YOUR INSTRUCTIONS:
Exclude the pictures, then restate every entry below exactly.

GIVEN RECORDS:
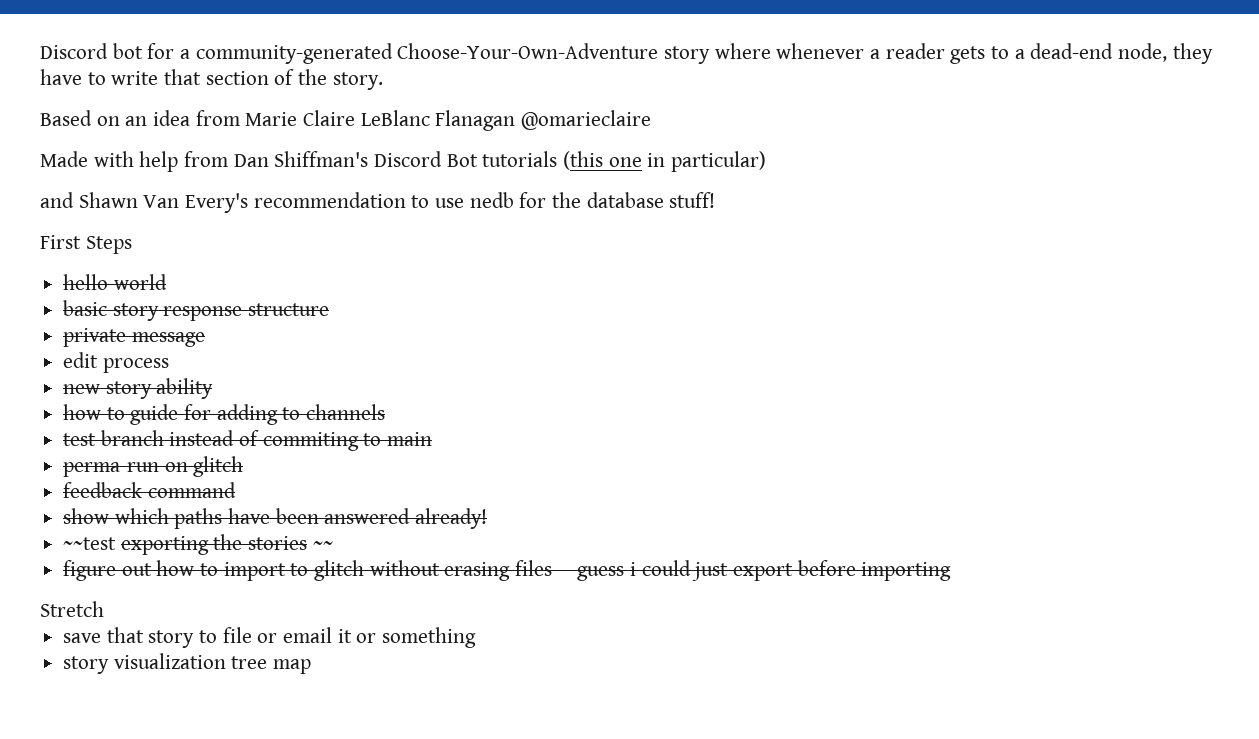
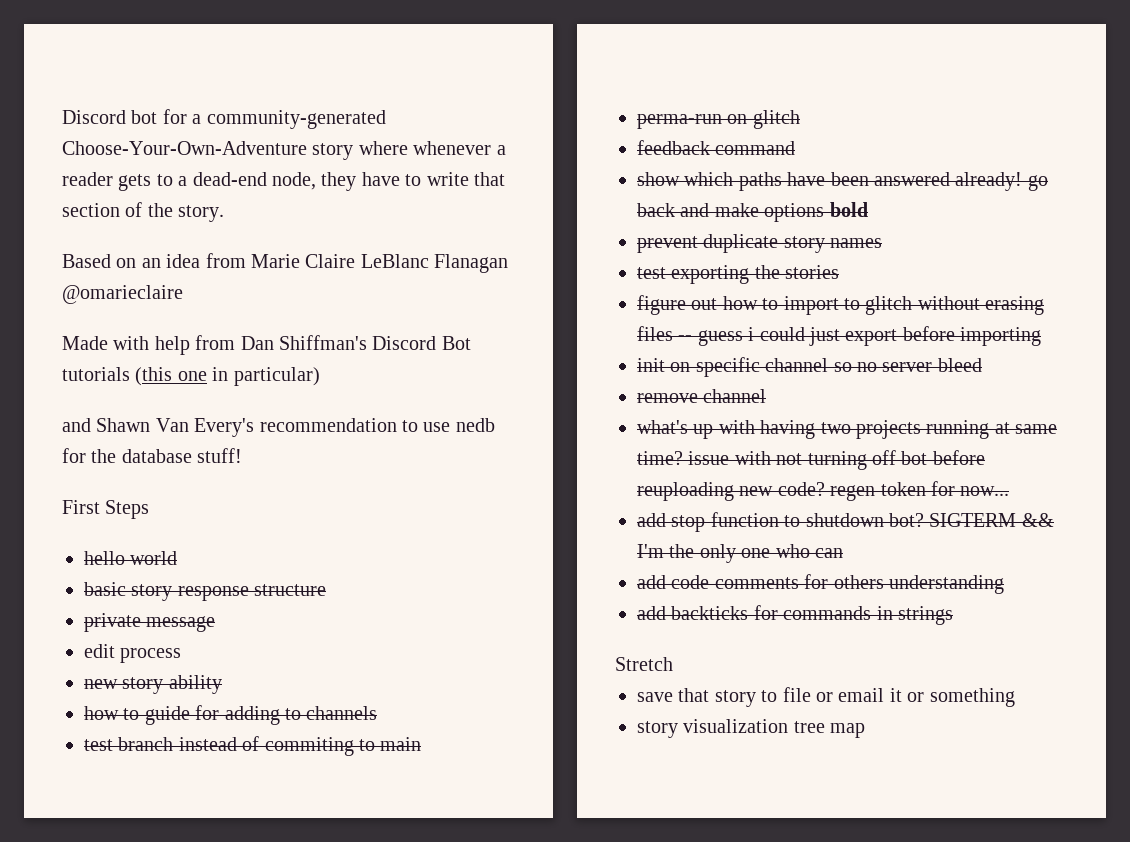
- show which paths have been answered already!
- ~~test exporting the stories ~~
+ show which paths have been answered already! go back and make options bold
+ prevent duplicate story names
+ test exporting the stories
+ init on specific channel so no server bleed
+ remove channel
+ what's up with having two projects running at same time? issue with not turning off bot before reuploading new code? regen token for now...
+ add stop function to shutdown bot? SIGTERM && I'm the only one who can
+ add code comments for others understanding
+ add backticks for commands in strings

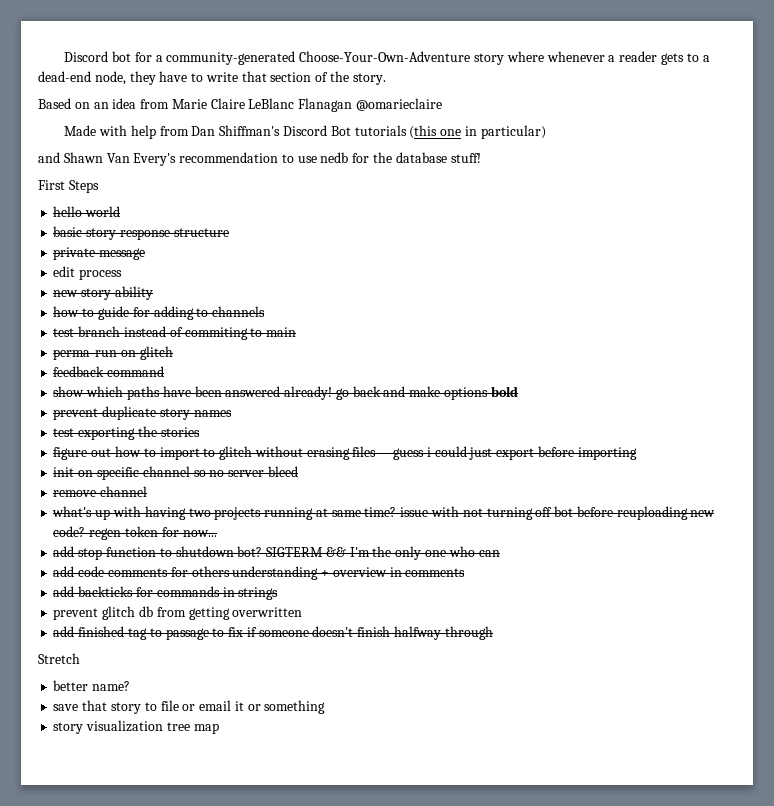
- add code comments for others understanding
+ add code comments for others understanding + overview in comments
+ prevent glitch db from getting overwritten
+ add finished tag to passage to fix if someone doesn't finish halfway through
+ better name?

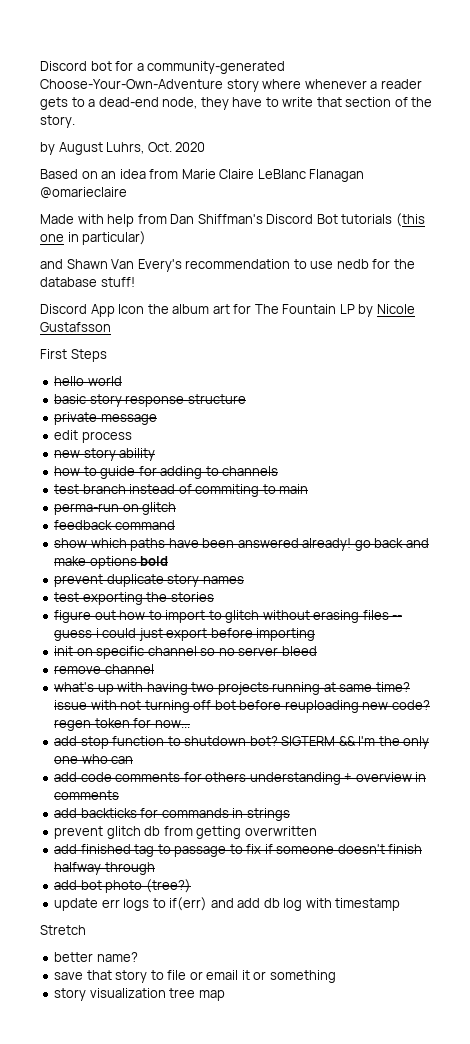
+ by August Luhrs, Oct. 2020
+ Discord App Icon the album art for The Fountain LP by Nicole Gustafsson
+ add bot photo (tree?)
+ update err logs to if(err) and add db log with timestamp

SOLUTION TO THIS EXERCISE:
- show which paths have been answered already!
- ~~test exporting the stories ~~
+ show which paths have been answered already! go back and make options bold
+ prevent duplicate story names
+ test exporting the stories
+ init on specific channel so no server bleed
+ remove channel
+ what's up with having two projects running at same time? issue with not turning off bot before reuploading new code? regen token for now...
+ add stop function to shutdown bot? SIGTERM && I'm the only one who can
+ add code comments for others understanding
+ add backticks for commands in strings

- add code comments for others understanding
+ add code comments for others understanding + overview in comments
+ prevent glitch db from getting overwritten
+ add finished tag to passage to fix if someone doesn't finish halfway through
+ better name?

+ by August Luhrs, Oct. 2020
+ Discord App Icon the album art for The Fountain LP by Nicole Gustafsson
+ add bot photo (tree?)
+ update err logs to if(err) and add db log with timestamp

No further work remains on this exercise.